Saturday, 11 March 2017

Get up, Stand up, Stand up for your right

I just read this heart rending plea http://blogs.timesofindia.indiatimes.com/toi-edit-page/when-compassion-isnt-enough/ from a quadriplegic that our society make it possible for her to get out of her room, cross the street to join her friends for a meal in a restaurant, use her qualifications and earn a reasonable living, ... I tell you ; I am getting sick of this society where one has to beg for what is considered common courtesy, nay a fundamental human right, and of a government which continues to do nothing, but nevertheless keeps passing toothless laws and empty promises. How many countries will have the gall to sentence a wheelchair-using professor for having been a Maoist sympathiser without producing anything remotely like serious evidence? Maybe it is time for all of us to emulate his example and stop begging for scraps from a plate that should be our right, and start demanding it more aggressively.
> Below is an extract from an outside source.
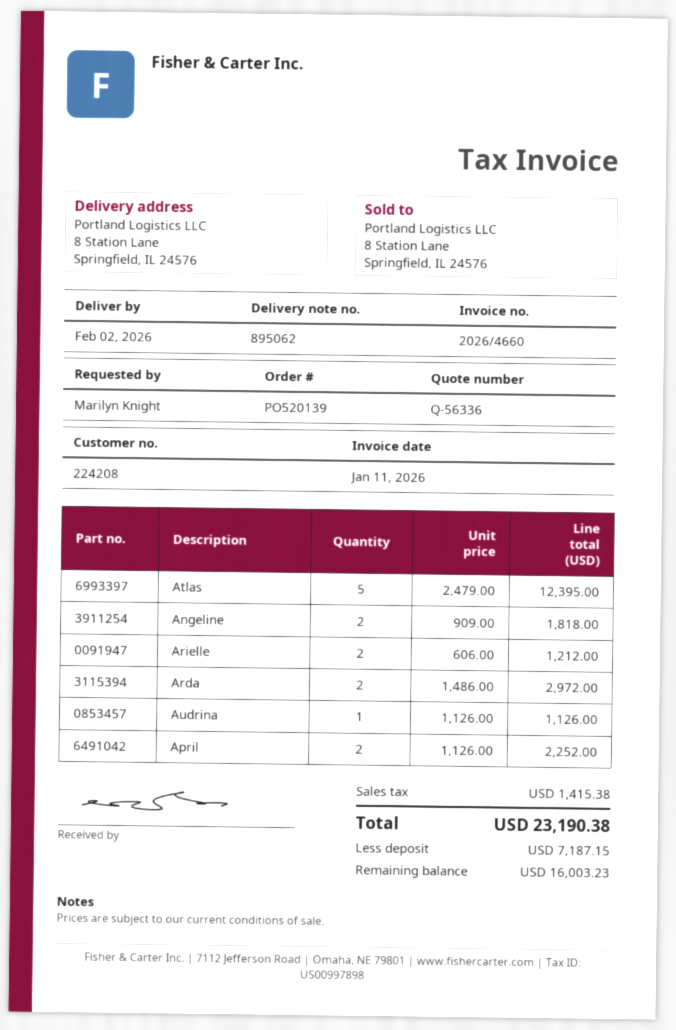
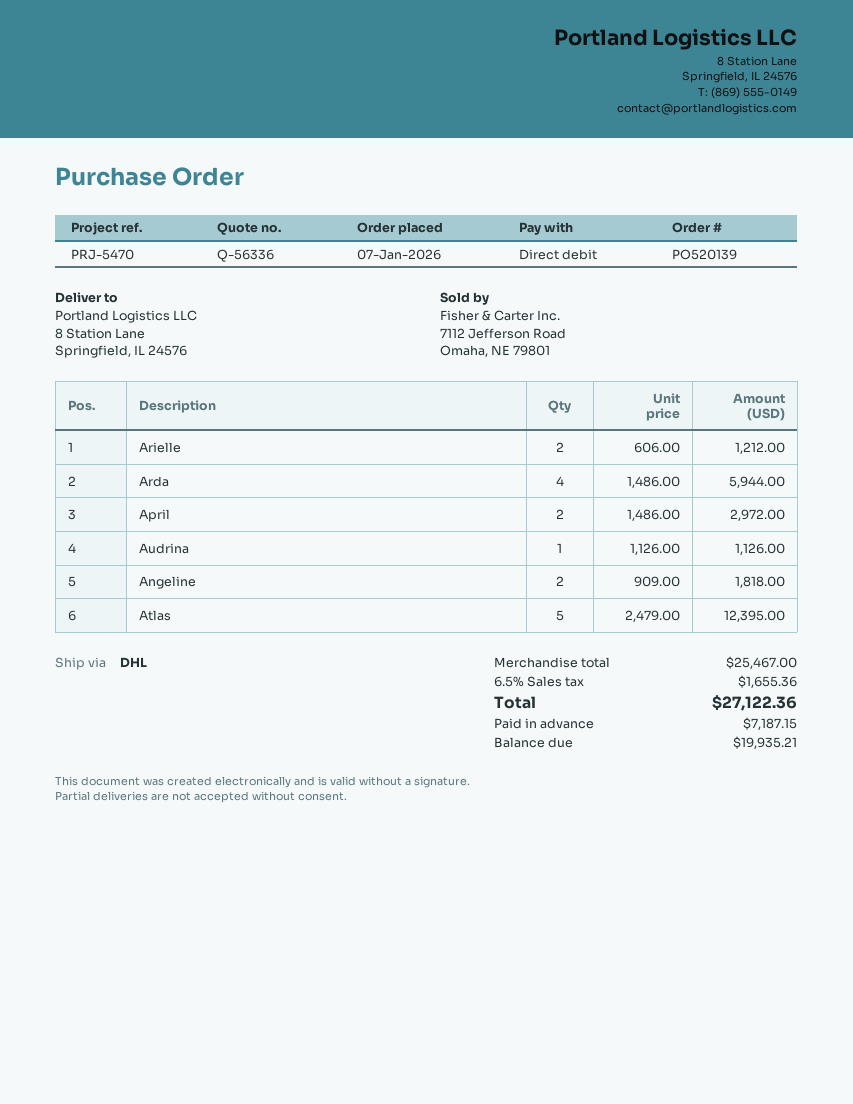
Arda: 2 x 1486.00 = 2972.00 -> 4 x 1486.00 = 5944.00
April: 2 x 1126.00 = 2252.00 -> 2 x 1486.00 = 2972.00
tax: 1415.38 -> 1655.36
total: 23190.38 -> 27122.36
balance: 16003.23 -> 19935.21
And with the recent `de-monetisation' exercise, you have to keep withdrawing money from the ATMs or cash counters of banks which are all equally inaccessible for a wheelchair user. People like Satendra Singh keep fighting for empathy and accessibility, in spite of repeatedly being fed lies when they file RTIs, and still keep up the fight!

In my fury, I thought of Bob Marley, and  turned on a video of his classic song `Get up, Stand up, Stand up for your right, Don't give up the fight'. The energy and conviction he puts into what could well be `our song', is all the motivation `our warriors' might need in their ongoing fight with an unyielding establishment. Though it is still time away, I would like to propose the following strategy. I learnt during a discussion with friends on our contentious RPD Bill of 2016 that all public buildings have been given time till Dec. 28th, 2018 to render themselves accessible. Let us give due warning to our `Divyangjan' ministries that we shall send them photographs (with a timeline of Dec. 28, 2018) of such notoriously inaccessible places as Vigyan Sadan and New Delhi Railway Station and promptly institute legal action. Had my late mother been around then, that would have been her 99th birthday. She had always ben a great source of encouragement, even actively encouraging me to get myself a motorised wheelchair (hard as it must have been for a mother to see her youngest son's reduced state of mobility). I promise to take this battle right up to our mantri-log.